Exactly. And it's the same pattern for everything else that feels "built-in". Square bracket access — batch[0] — routes through __getitem__. The for loop asks for __iter__. The in operator uses __contains__. These aren't magic. They're a documented protocol. Once you know the protocol, you can make any object behave like a native Python sequence.
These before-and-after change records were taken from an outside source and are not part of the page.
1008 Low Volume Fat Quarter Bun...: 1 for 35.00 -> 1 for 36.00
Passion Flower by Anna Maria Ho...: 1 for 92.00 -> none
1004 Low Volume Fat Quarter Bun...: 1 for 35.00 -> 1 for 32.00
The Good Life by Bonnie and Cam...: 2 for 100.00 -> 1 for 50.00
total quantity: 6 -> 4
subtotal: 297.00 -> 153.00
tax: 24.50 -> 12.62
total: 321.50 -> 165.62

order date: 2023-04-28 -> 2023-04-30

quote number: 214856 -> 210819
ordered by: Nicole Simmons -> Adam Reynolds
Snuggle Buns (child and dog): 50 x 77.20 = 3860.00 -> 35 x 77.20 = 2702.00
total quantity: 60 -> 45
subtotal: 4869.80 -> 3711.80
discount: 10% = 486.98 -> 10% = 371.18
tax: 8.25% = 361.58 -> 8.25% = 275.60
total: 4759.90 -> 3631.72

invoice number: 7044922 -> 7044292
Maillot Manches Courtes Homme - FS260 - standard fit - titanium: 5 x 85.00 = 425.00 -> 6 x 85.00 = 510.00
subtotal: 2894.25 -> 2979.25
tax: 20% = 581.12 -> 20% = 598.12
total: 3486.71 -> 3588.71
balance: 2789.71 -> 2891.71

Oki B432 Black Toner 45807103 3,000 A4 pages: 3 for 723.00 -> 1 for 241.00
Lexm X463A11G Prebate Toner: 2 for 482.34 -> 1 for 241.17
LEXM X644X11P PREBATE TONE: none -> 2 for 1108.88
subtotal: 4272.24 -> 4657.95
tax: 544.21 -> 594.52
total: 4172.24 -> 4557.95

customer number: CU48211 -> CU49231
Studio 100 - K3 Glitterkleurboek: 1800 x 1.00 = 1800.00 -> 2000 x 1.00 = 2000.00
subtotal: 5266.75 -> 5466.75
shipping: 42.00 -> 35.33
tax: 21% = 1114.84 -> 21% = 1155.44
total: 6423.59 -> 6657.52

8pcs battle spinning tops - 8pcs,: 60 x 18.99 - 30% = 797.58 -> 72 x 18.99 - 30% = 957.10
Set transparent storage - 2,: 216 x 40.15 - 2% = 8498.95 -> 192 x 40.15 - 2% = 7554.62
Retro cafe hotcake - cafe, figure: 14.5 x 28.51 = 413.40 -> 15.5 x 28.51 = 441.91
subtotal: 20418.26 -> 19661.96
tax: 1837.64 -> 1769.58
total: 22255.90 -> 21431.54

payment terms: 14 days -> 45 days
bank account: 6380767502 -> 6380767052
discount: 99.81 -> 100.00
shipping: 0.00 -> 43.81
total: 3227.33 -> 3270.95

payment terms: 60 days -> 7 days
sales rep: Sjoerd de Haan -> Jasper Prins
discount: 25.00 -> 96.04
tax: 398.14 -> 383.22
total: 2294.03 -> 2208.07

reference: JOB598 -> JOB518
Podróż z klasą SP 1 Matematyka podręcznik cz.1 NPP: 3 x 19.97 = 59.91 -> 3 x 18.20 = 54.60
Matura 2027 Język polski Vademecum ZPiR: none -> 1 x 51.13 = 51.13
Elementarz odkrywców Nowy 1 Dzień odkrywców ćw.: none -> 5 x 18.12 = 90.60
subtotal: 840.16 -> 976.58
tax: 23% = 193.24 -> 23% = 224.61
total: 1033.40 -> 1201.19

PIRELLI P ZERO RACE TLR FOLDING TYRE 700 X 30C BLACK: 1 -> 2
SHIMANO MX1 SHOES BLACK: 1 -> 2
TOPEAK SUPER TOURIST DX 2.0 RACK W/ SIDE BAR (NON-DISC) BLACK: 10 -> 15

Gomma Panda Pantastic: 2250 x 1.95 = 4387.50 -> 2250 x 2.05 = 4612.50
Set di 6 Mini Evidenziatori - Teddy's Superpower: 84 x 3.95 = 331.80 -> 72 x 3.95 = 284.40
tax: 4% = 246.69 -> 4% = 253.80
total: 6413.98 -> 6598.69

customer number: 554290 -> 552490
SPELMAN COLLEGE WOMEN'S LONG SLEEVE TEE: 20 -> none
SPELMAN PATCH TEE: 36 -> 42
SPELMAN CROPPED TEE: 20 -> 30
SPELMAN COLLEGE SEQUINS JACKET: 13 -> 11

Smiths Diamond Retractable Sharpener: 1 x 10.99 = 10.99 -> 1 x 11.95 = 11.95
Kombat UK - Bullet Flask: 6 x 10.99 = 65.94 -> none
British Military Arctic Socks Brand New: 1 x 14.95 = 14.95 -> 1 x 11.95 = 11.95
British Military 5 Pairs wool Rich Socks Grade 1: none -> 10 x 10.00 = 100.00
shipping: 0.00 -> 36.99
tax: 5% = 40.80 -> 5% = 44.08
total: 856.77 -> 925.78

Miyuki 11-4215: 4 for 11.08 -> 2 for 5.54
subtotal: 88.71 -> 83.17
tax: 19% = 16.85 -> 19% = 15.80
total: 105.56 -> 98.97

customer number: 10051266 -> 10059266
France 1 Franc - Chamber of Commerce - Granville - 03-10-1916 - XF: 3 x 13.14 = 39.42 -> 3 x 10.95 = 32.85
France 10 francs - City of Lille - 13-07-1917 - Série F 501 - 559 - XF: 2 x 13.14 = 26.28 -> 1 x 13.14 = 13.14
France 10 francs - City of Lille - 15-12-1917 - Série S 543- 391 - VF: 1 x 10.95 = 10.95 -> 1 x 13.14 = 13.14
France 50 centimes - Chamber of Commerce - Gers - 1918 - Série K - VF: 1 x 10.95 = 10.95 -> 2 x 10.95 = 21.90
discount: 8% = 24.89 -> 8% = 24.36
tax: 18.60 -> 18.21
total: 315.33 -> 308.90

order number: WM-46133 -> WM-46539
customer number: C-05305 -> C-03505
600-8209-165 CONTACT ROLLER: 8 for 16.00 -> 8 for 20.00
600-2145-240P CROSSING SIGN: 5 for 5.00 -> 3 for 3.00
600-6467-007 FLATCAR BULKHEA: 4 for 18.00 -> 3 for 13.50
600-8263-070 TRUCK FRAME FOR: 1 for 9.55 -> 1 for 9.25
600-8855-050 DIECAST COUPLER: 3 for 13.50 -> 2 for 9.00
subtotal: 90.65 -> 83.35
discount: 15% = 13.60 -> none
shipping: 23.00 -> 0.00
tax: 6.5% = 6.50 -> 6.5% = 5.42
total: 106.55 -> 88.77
Here's the minimal version:

class OrderBatch:
    def __init__(self, orders):
        self._orders = orders

    def __len__(self):
        return len(self._orders)

batch = OrderBatch([
    {"id": "ORD-001", "customer": "Priya", "total": 89.99, "status": "pending"},
    {"id": "ORD-002", "customer": "Amir",  "total": 124.50, "status": "shipped"},
])

print(len(batch))  # 2

Notice: __len__ delegates to the underlying list's len(). You're not reimplementing counting — you're exposing the count through the protocol.

student (confused)

But if I try batch[0] it'll still fail, right? I need a separate method for that?

teacher (focused)

Right. __getitem__ is separate. Each operator has its own dunder. batch[0] raises a TypeError until you implement __getitem__:

class OrderBatch:
    def __init__(self, orders):
        self._orders = orders

    def __len__(self):
        return len(self._orders)

    def __getitem__(self, index):
        return self._orders[index]

batch = OrderBatch([
    {"id": "ORD-001", "customer": "Priya", "total": 89.99, "status": "pending"},
    {"id": "ORD-002", "customer": "Amir",  "total": 124.50, "status": "shipped"},
])

print(batch[0]["id"])   # ORD-001
print(batch[-1]["id"])  # ORD-002 — negative indexing works for free

And here's something that surprises most people: once you have __getitem__, you get for loops for free. Python will call __getitem__ with indices 0, 1, 2... until it hits an IndexError. No __iter__ needed — yet.

student (excited)

Wait. So for order in batch: already works after I implement __getitem__? Without writing __iter__?

teacher (neutral)

It does — via Python's fallback iteration protocol. If __iter__ is absent, Python falls back to calling __getitem__ with sequential integers. But there's a reason to implement __iter__ explicitly anyway: it's faster, it handles non-integer keys, and it signals intent. Here's the explicit version:

class OrderBatch:
    def __init__(self, orders):
        self._orders = orders

    def __len__(self):
        return len(self._orders)

    def __getitem__(self, index):
        return self._orders[index]

    def __iter__(self):
        return iter(self._orders)

    def __contains__(self, order_id):
        return any(o["id"] == order_id for o in self._orders)

batch = OrderBatch([
    {"id": "ORD-001", "customer": "Priya", "total": 89.99, "status": "pending"},
    {"id": "ORD-002", "customer": "Amir",  "total": 124.50, "status": "shipped"},
])

for order in batch:
    print(order["id"])   # ORD-001, then ORD-002

print("ORD-001" in batch)  # True
print("ORD-999" in batch)  # False
student (curious)

The __contains__ is checking by order ID, not by the dict object itself. Is that the right call?

teacher (serious)

That's the design decision — and it's exactly right for a domain object. For a plain list, in checks object equality. For an OrderBatch, it makes far more sense to check whether an order ID exists in the batch. The data model gives you the hook; you decide what the semantics are. That's the whole point of implementing dunders yourself rather than just using a raw list.

student (proud)

This is what I've been missing. I've been writing classes that have methods like get_count() and find_by_id() when I could have been making them speak Python's native language. The codebase has so many of these.

teacher (encouraging)

That's the shift. Once you implement the protocol, your objects work with len(), list comprehensions, sorted(), zip(), enumerate() — all of it. Not because you wrote special cases for each one, but because Python's built-in machinery all speaks the same protocol. Your next step is understanding how deep that machinery goes — and tomorrow we'll look at descriptors, which are how Python handles attribute access itself. You think batch.orders is simple. It isn't.